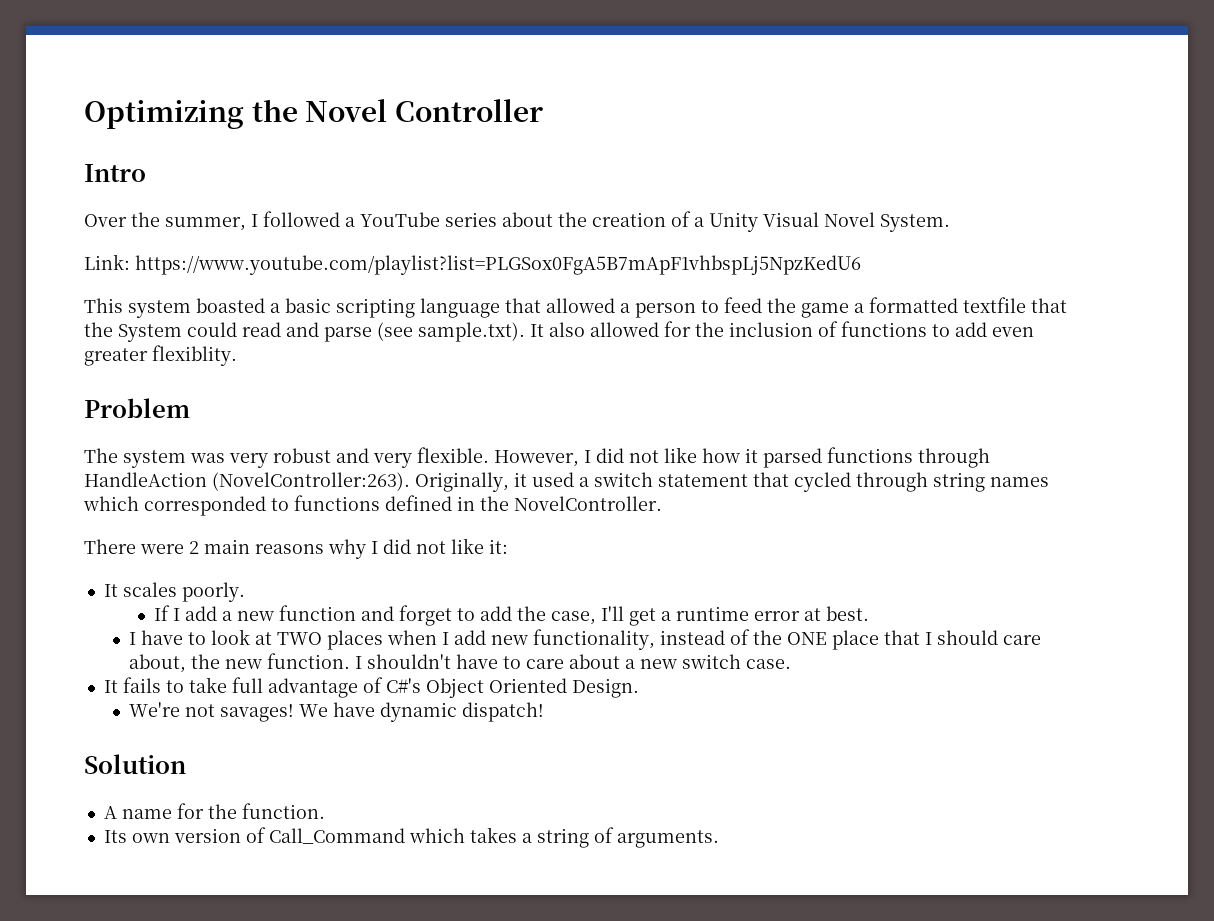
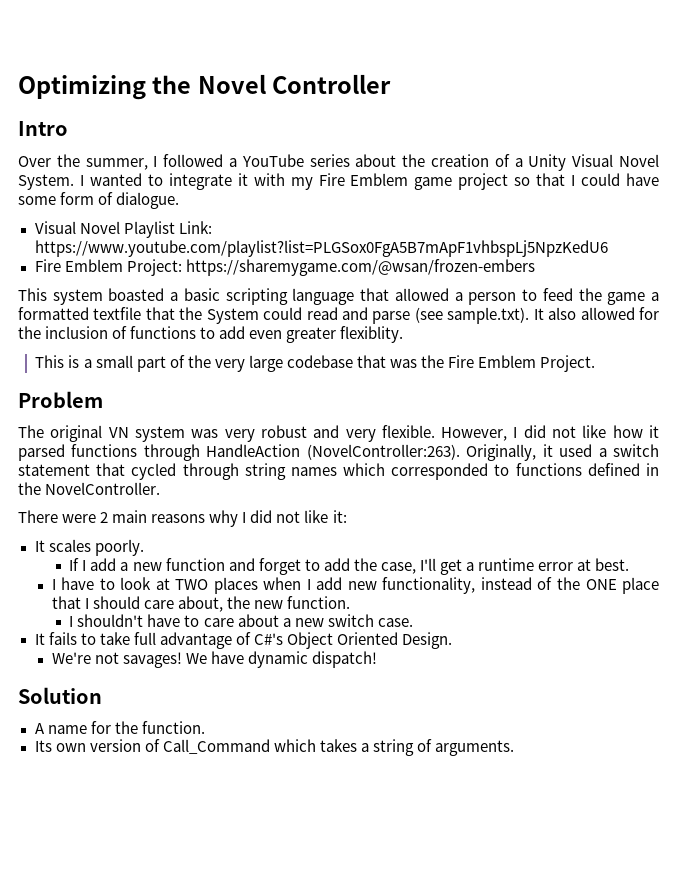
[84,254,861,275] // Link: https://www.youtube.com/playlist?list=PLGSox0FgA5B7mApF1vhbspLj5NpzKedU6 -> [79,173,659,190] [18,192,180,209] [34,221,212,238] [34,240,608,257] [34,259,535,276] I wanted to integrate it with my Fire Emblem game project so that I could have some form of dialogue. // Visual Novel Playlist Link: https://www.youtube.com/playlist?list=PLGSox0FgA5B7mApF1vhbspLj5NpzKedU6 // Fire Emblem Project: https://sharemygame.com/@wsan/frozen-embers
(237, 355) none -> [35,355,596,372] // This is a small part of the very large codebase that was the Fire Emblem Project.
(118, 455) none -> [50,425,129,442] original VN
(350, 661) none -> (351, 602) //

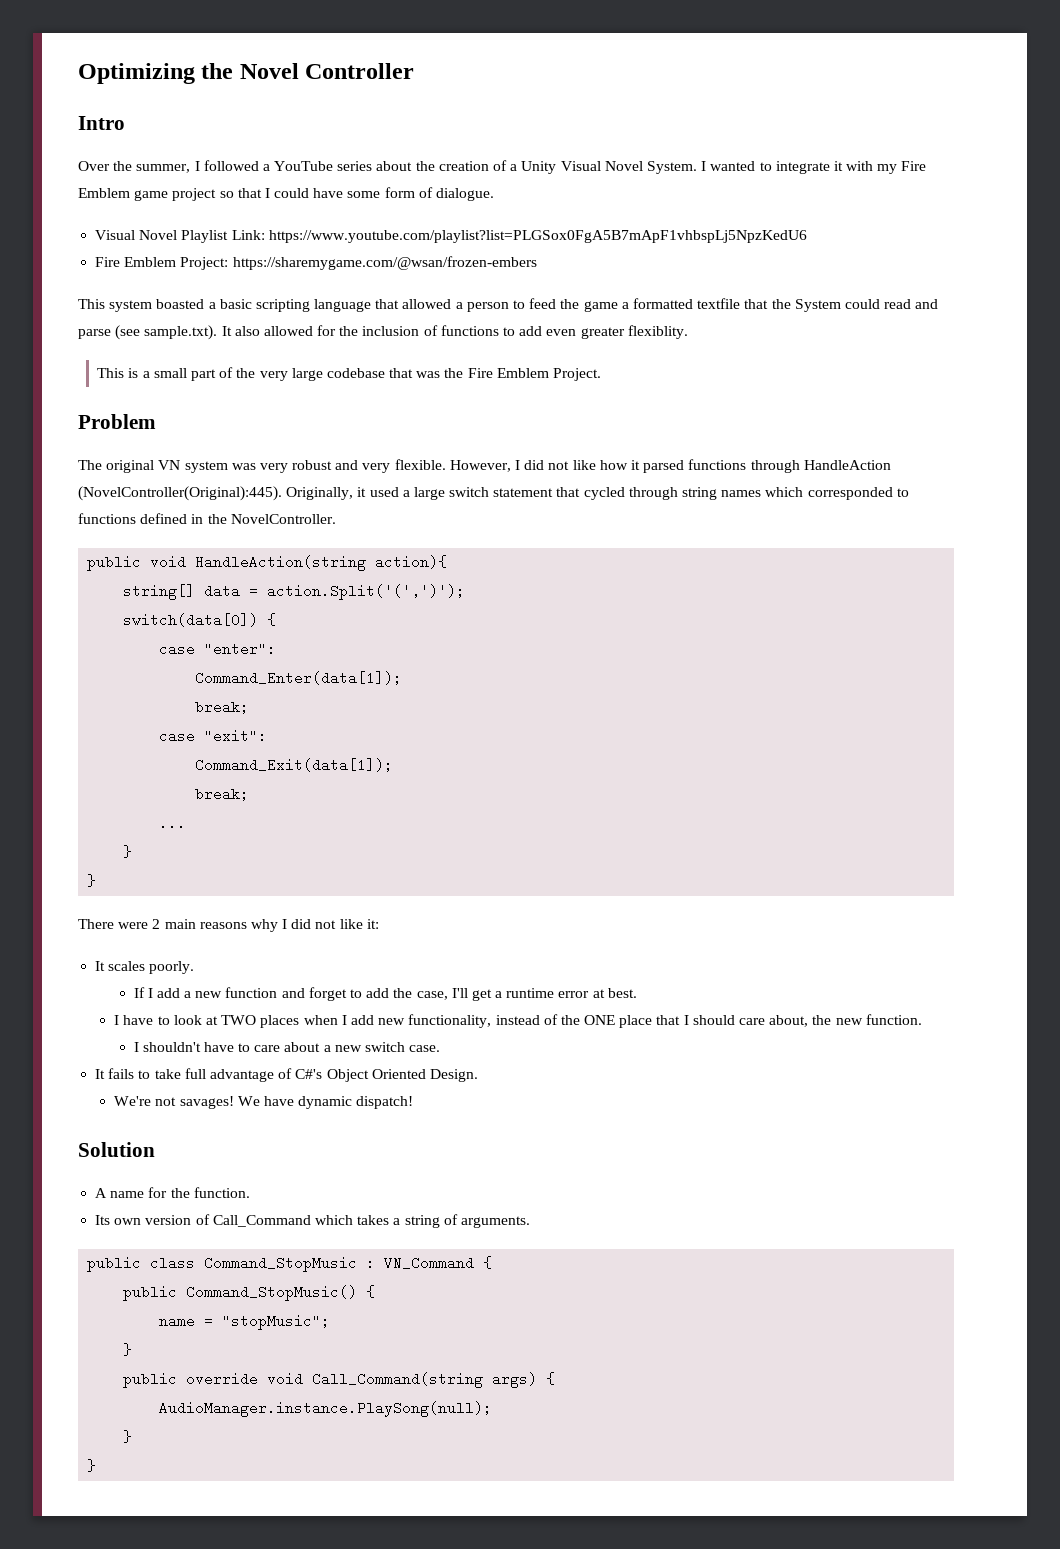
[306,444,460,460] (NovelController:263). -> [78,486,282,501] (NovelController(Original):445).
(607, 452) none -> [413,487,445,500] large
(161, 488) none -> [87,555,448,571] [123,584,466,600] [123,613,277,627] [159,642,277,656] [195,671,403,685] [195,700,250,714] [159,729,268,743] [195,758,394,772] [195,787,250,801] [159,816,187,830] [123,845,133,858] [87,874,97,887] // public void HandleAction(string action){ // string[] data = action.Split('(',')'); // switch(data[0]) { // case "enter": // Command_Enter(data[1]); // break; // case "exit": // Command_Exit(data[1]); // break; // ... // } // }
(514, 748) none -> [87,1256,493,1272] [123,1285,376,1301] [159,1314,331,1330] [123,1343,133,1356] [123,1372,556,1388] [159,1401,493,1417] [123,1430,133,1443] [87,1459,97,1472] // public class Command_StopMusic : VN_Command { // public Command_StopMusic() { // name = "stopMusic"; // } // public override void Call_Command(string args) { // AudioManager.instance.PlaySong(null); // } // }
==
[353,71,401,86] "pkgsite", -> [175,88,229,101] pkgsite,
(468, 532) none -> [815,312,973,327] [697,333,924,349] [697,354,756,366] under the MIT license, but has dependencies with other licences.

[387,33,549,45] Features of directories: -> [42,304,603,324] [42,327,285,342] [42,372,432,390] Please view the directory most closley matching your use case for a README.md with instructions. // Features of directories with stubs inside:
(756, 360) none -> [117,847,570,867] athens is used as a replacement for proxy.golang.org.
...
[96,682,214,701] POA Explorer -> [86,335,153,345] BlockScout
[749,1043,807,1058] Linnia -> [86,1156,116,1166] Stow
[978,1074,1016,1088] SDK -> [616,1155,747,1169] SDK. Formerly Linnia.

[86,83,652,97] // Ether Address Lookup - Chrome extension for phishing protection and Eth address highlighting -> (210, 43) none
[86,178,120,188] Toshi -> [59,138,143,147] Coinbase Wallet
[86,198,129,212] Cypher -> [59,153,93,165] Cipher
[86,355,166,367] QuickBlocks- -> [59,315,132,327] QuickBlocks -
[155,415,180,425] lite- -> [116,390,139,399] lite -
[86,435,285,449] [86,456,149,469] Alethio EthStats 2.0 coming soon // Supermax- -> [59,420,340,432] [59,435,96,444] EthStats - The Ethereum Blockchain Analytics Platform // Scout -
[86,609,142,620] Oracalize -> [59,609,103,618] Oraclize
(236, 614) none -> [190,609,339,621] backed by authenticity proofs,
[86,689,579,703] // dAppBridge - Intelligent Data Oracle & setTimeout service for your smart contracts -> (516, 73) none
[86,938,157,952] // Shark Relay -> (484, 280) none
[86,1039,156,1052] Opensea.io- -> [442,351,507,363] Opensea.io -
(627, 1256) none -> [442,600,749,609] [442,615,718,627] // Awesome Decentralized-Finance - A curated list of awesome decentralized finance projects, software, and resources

**Assignment:** Across the whole listing above, find every line with the string "your" and copy it.

**Written solution:**
[387,33,549,45] Features of directories: -> [42,304,603,324] [42,327,285,342] [42,372,432,390] Please view the directory most closley matching your use case for a README.md with instructions. // Features of directories with stubs inside:
[86,689,579,703] // dAppBridge - Intelligent Data Oracle & setTimeout service for your smart contracts -> (516, 73) none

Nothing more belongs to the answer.